Stored data entries
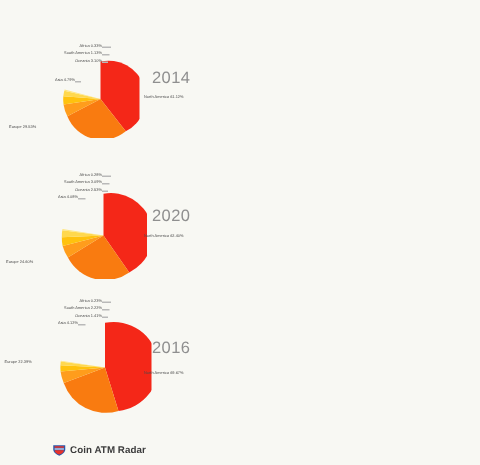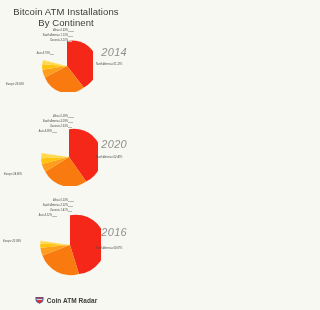--- a/index.html
+++ b/index.html
@@ -16,21 +16,21 @@
   }
   .title{
     position:absolute;
     top:6px; left:0; width:132px;
     text-align:center;
     color:#3b3b3b;
     font-size:9.5px;
     line-height:11px;
     letter-spacing:0.1px;
   }
-  .chart-block{ position:absolute; left:0; width:132px;font-style:italic; }
+  .chart-block{ position:absolute; left:0; width:132px; }
   #block-2014{ top:28px; height:68px; }
   #block-2015{ top:112px; height:72px; }
   #block-2016{ top:196px; height:80px; }
 
   .year{
     position:absolute;
     color:#8f8f8f;
     font-size:11px;
     letter-spacing:0.3px;
   }
@@ -72,24 +72,20 @@
     font-weight:bold;
     color:#3b3b3b;
     letter-spacing:0.05px;
   }
 </style>
 </head>
 <body>
 
 <div class="page">
 
-  <div class="title">
-    <div>Bitcoin ATM Installations</div>
-    <div>By Continent</div>
-  </div>
 
   <div class="chart-block" id="block-2014">
     <div class="year">2014</div>
     <div class="pie-wrap">
       <svg viewBox="0 0 100 100">
         <path d="M50,50 L50,2 A48,48 0 0,1 82.4,91.5 Z" fill="#f42718"></path>
         <path d="M50,50 L82.4,91.5 A48,48 0 0,1 7.5,72.1 Z" fill="#f97b10"></path>
         <path d="M50,50 L7.5,72.1 A48,48 0 0,1 2.6,57.1 Z" fill="#ff9d1c"></path>
         <path d="M50,50 L2.6,57.1 A48,48 0 0,1 2.3,46.4 Z" fill="#ffc20e"></path>
         <path d="M50,50 L2.3,46.4 A48,48 0 0,1 3.6,39.4 Z" fill="#ffd84d"></path>

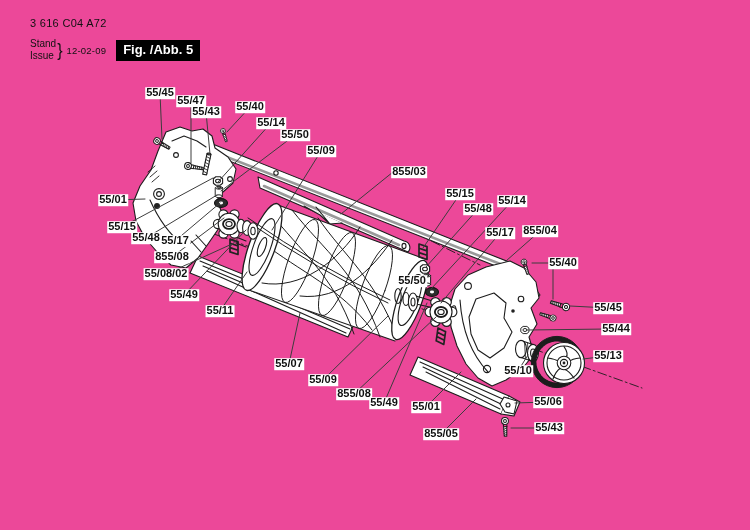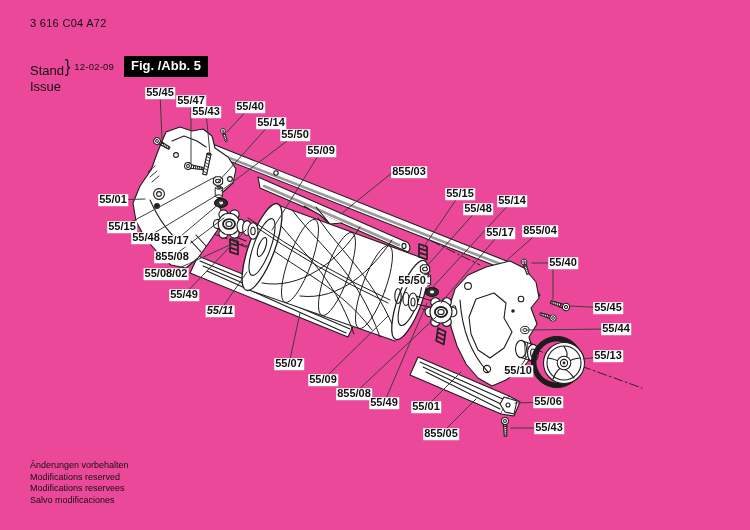--- a/index.html
+++ b/index.html
@@ -1,20 +1,20 @@
 <!DOCTYPE html>
 <html><head>
 <meta charset="utf-8">
 <style>
   html,body{margin:0;padding:0;background:#e8e8e8;}
   .page{position:relative;width:750px;height:530px;background:#ec4899;
         font-family:"Liberation Sans",sans-serif;overflow:hidden;margin:0 auto;}
   .hdr-part{position:absolute;left:30px;top:17px;font-size:11px;color:#111;letter-spacing:.3px;}
   .hdr-rev{position:absolute;left:30px;top:38px;display:flex;align-items:center;color:#111;}
-  .stand-issue{font-size:13px;line-height:1.2;margin-top:25px;}
+  .stand-issue{font-size:10px;line-height:1.2;}
   .stand-issue div{white-space:nowrap;}
   .brace{font-size:16px;font-weight:400;margin:0 2px 0 1px;transform:scaleY(1.15);}
   .rev-date{font-size:9.5px;margin-left:2px;letter-spacing:.2px;}
   .fig-badge{background:#000;color:#fff;font-weight:bold;font-size:13px;
              padding:2.5px 7px 3.5px 7px;margin-left:10px;white-space:nowrap;}
   .footer{position:absolute;left:30px;top:460px;font-size:9px;line-height:1.3;color:#111;}
   svg.art{position:absolute;left:0;top:0;}
   .labels{position:absolute;left:0;top:0;width:100%;height:100%;pointer-events:none;text-align:right;}
   .part-label{position:absolute;transform:translate(-50%,-50%);font-weight:bold;
               font-size:11px;color:#101010;background:#fff;padding:0 1px;
@@ -270,36 +270,30 @@
       <span class="part-label" style="left: 500px; top: 233px;">55/17</span>
       <span class="part-label" style="left: 540px; top: 231px;">855/04</span>
       <span class="part-label" style="left: 563px; top: 263px;">55/40</span>
       <span class="part-label" style="left: 113px; top: 200px;">55/01</span>
       <span class="part-label" style="left: 122px; top: 227px;">55/15</span>
       <span class="part-label" style="left: 146px; top: 238px;">55/48</span>
       <span class="part-label" style="left: 175px; top: 241px;">55/17</span>
       <span class="part-label" style="left: 172px; top: 257px;">855/08</span>
       <span class="part-label" style="left: 166px; top: 274px;">55/08/02</span>
       <span class="part-label" style="left: 184px; top: 295px;">55/49</span>
-      <span class="part-label" style="left: 220px; top: 311px; font-style: italic;">55/11</span>
+      <span class="part-label" style="left: 220px; top: 311px;">55/11</span>
       <span class="part-label" style="left: 412px; top: 281px;">55/50</span>
       <span class="part-label" style="left: 289px; top: 364px;">55/07</span>
       <span class="part-label" style="left: 323px; top: 380px;">55/09</span>
       <span class="part-label" style="left: 354px; top: 394px;">855/08</span>
       <span class="part-label" style="left: 384px; top: 403px;">55/49</span>
       <span class="part-label" style="left: 426px; top: 407px;">55/01</span>
       <span class="part-label" style="left: 441px; top: 434px;">855/05</span>
       <span class="part-label" style="left: 608px; top: 308px;">55/45</span>
       <span class="part-label" style="left: 608px; top: 329px; margin-left: 8px;">55/44</span>
       <span class="part-label" style="left: 608px; top: 356px;">55/13</span>
       <span class="part-label" style="left: 518px; top: 371px;">55/10</span>
       <span class="part-label" style="left: 548px; top: 402px;">55/06</span>
       <span class="part-label" style="left: 549px; top: 428px;">55/43</span>
     </div>
 
-  <div class="footer">
-    <div>Änderungen vorbehalten</div>
-    <div>Modifications reserved</div>
-    <div>Modifications reservees</div>
-    <div>Salvo modificaciones</div>
-  </div>
 
 </div>
 
 </body></html>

TASK DESCRIPTION:
Copy range, inclusive: the line holding "-16,21 +16,21 @@" to the line holding "L7.5,72.1 A48,48 0". Reproduce exactly those lines of the records above and no others.

WRITTEN ANSWER:
@@ -16,21 +16,21 @@
   }
   .title{
     position:absolute;
     top:6px; left:0; width:132px;
     text-align:center;
     color:#3b3b3b;
     font-size:9.5px;
     line-height:11px;
     letter-spacing:0.1px;
   }
-  .chart-block{ position:absolute; left:0; width:132px;font-style:italic; }
+  .chart-block{ position:absolute; left:0; width:132px; }
   #block-2014{ top:28px; height:68px; }
   #block-2015{ top:112px; height:72px; }
   #block-2016{ top:196px; height:80px; }
 
   .year{
     position:absolute;
     color:#8f8f8f;
     font-size:11px;
     letter-spacing:0.3px;
   }
@@ -72,24 +72,20 @@
     font-weight:bold;
     color:#3b3b3b;
     letter-spacing:0.05px;
   }
 </style>
 </head>
 <body>
 
 <div class="page">
 
-  <div class="title">
-    <div>Bitcoin ATM Installations</div>
-    <div>By Continent</div>
-  </div>
 
   <div class="chart-block" id="block-2014">
     <div class="year">2014</div>
     <div class="pie-wrap">
       <svg viewBox="0 0 100 100">
         <path d="M50,50 L50,2 A48,48 0 0,1 82.4,91.5 Z" fill="#f42718"></path>
         <path d="M50,50 L82.4,91.5 A48,48 0 0,1 7.5,72.1 Z" fill="#f97b10"></path>
         <path d="M50,50 L7.5,72.1 A48,48 0 0,1 2.6,57.1 Z" fill="#ff9d1c"></path>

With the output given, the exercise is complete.